Clare Pullar, pro vice chancellor for advancement at the University of Queensland and one of the workshop organizers, was worried about what would happen when philanthropists opened the university’s event-related mail. “People with money are very suspicious of getting an invitation from a university to come and talk about their money,” she said. Ultimately about 150 philanthropists and 300 organizations attended.

“It’s a rare event in this country, in my experience,” said Ms. Pullar in an e-mail, “for a broad range of philanthropists to come together in a single setting to discuss approaches to their philanthropy. In the past it’s been very much a private matter, a family matter, or discussed in very closed circumstances.”At the workshops, philanthropists had questions about tax laws, accountability, and the risk of starting out with big projects instead of smaller pilot programs. Then there was a question that would warm many a fund raiser’s heart: “How do we learn to put our egos in the background when we are giving?”

Much of the initial success in Australian fund raising has been with foreigners who have an Australian connection: Americans and Asians with second homes in Australia or children in Australian universities. Charles (Chuck) Feeny, an American who made much of his money from duty-free shops and owns a home in Australia, is often regarded as “Australia’s biggest philanthropist.” He is helping universities and other nonprofit organizations by approaching wealthy Australians to create a donor network that might encourage the sort of strategic giving discussed at the workshops. Through his organization Atlantic Philanthropies, he has helped to negotiate matching funds from federal and state Australian governments for the organization’s philanthropic donations to universities.

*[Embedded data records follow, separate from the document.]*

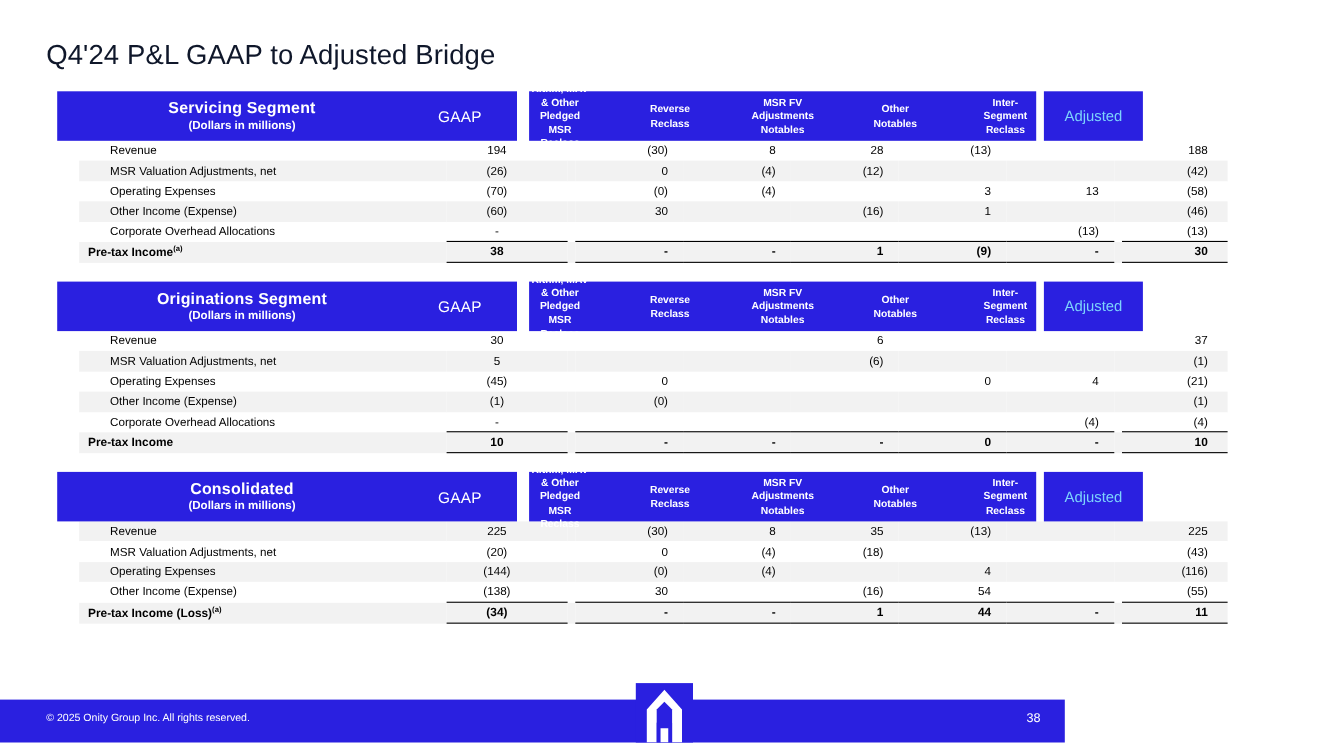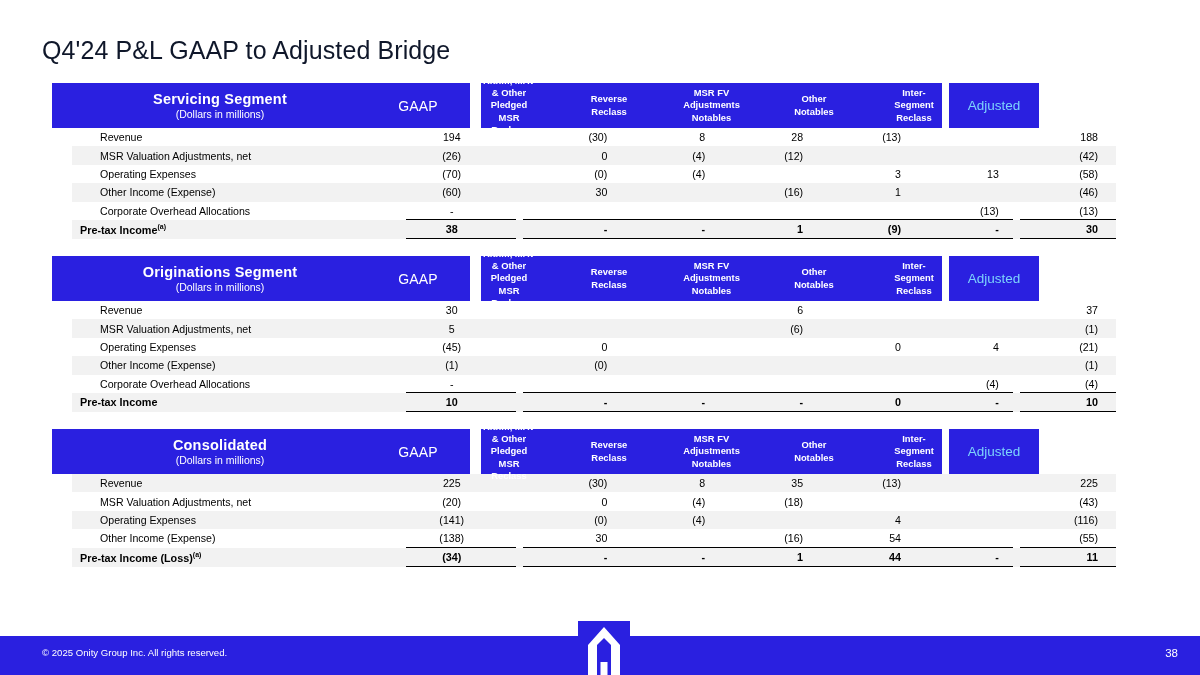--- a/index.html
+++ b/index.html
@@ -59,21 +59,21 @@
     padding-left: 22px;
   }
   .seg-title {
     font-size: 14.5px;
     font-weight: bold;
     letter-spacing: 0.2px;
     line-height: 1.25;
   }
   .seg-sub {
     font-size: 10.5px;
-    font-weight: normal;
+    font-weight: bold;
     line-height: 1.3;
   }
   .gaap-label {
     flex: 0 0 104px;
     text-align: center;
     color: #ffffff;
     font-size: 14px;
     font-weight: normal;
     letter-spacing: 0.2px;
   }
@@ -141,21 +141,21 @@
   tr.total-row td.c-spacer-a,
   tr.total-row td.c-spacer-b { border: none; }
 
   sup.fn { font-size: 7px; vertical-align: super; font-weight: bold; }
 
   
   .footer-bar {
     position: absolute;
     left: 0;
     bottom: 0;
-    width: 1200px;
+    width: 968px;
     height: 39px;
     background: #2a20e0;
     margin-top: 20px;
   }
   .footer-copy {
     position: absolute;
     left: 42px;
     top: 11px;
     font-size: 9.6px;
     color: #ffffff;
@@ -417,21 +417,21 @@
           <td class="c-adj r-white">0</td>
           <td class="c-adj r-white">(4)</td>
           <td class="c-adj r-white">(18)</td>
           <td class="c-adj r-white"></td>
           <td class="c-adj r-white"></td>
           <td class="c-spacer-b r-white"></td>
           <td class="c-final r-white">(43)</td>
         </tr>
         <tr>
           <td class="c-label r-gray">Operating Expenses</td>
-          <td class="c-gaap r-gray">(141)</td>
+          <td class="c-gaap r-gray">(144)</td>
           <td class="c-spacer-a r-gray"></td>
           <td class="c-adj r-gray">(0)</td>
           <td class="c-adj r-gray">(4)</td>
           <td class="c-adj r-gray"></td>
           <td class="c-adj r-gray">4</td>
           <td class="c-adj r-gray"></td>
           <td class="c-spacer-b r-gray"></td>
           <td class="c-final r-gray">(116)</td>
         </tr>
         <tr>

Most recently, Atlantic Philanthropies helped to leverage money from a variety of sources, turning a philanthropic gift into $354-million for a Translational Research Institute now being built at the University of Queensland. The institute will push biomedical discoveries from the laboratory bench to the hospital bedside. Along with tackling diseases, the institute will help keep some of the research money for clinical development of drugs inside Australia. In an outline of how the package came together, the University of Queensland describes Atlantic Philanthropies as “the glue and the twine that held it together.” (The federal government, the state government, Queensland University of Technology, and the University of Queensland itself also kicked in.)

At most Australian universities, the focus is on setting up the basics, not on major gifts. At Macquarie University, the deputy vice chancellor for international and development, Caroline Trotman, told me that in 2007 the university only considered itself engaged with 1.5 percent of its alumni. It has since increased that proportion to 30 percent, using the traditional channels, such as events, direct mail, and LinkedIn groups. The university is trying to connect with as many alumni as it can by the year 2015, its 50th anniversary. It sees much promise in potential bequests from alumni who graduated in the university’s early days, who are especially loyal to the institution and are beginning to think about how to distribute their worldly wealth. Just recruiting more students will only get Macquarie so far, Ms. Trotman says: “The classrooms get full.”

“When we get outside support,” she adds, “that is when we can make the big leaps.” The big question for her and other fund raisers “down under” is when Australians who are still getting used to annual funds will start converting to making big gifts.

The University of Queensland is an Atlantic grantee.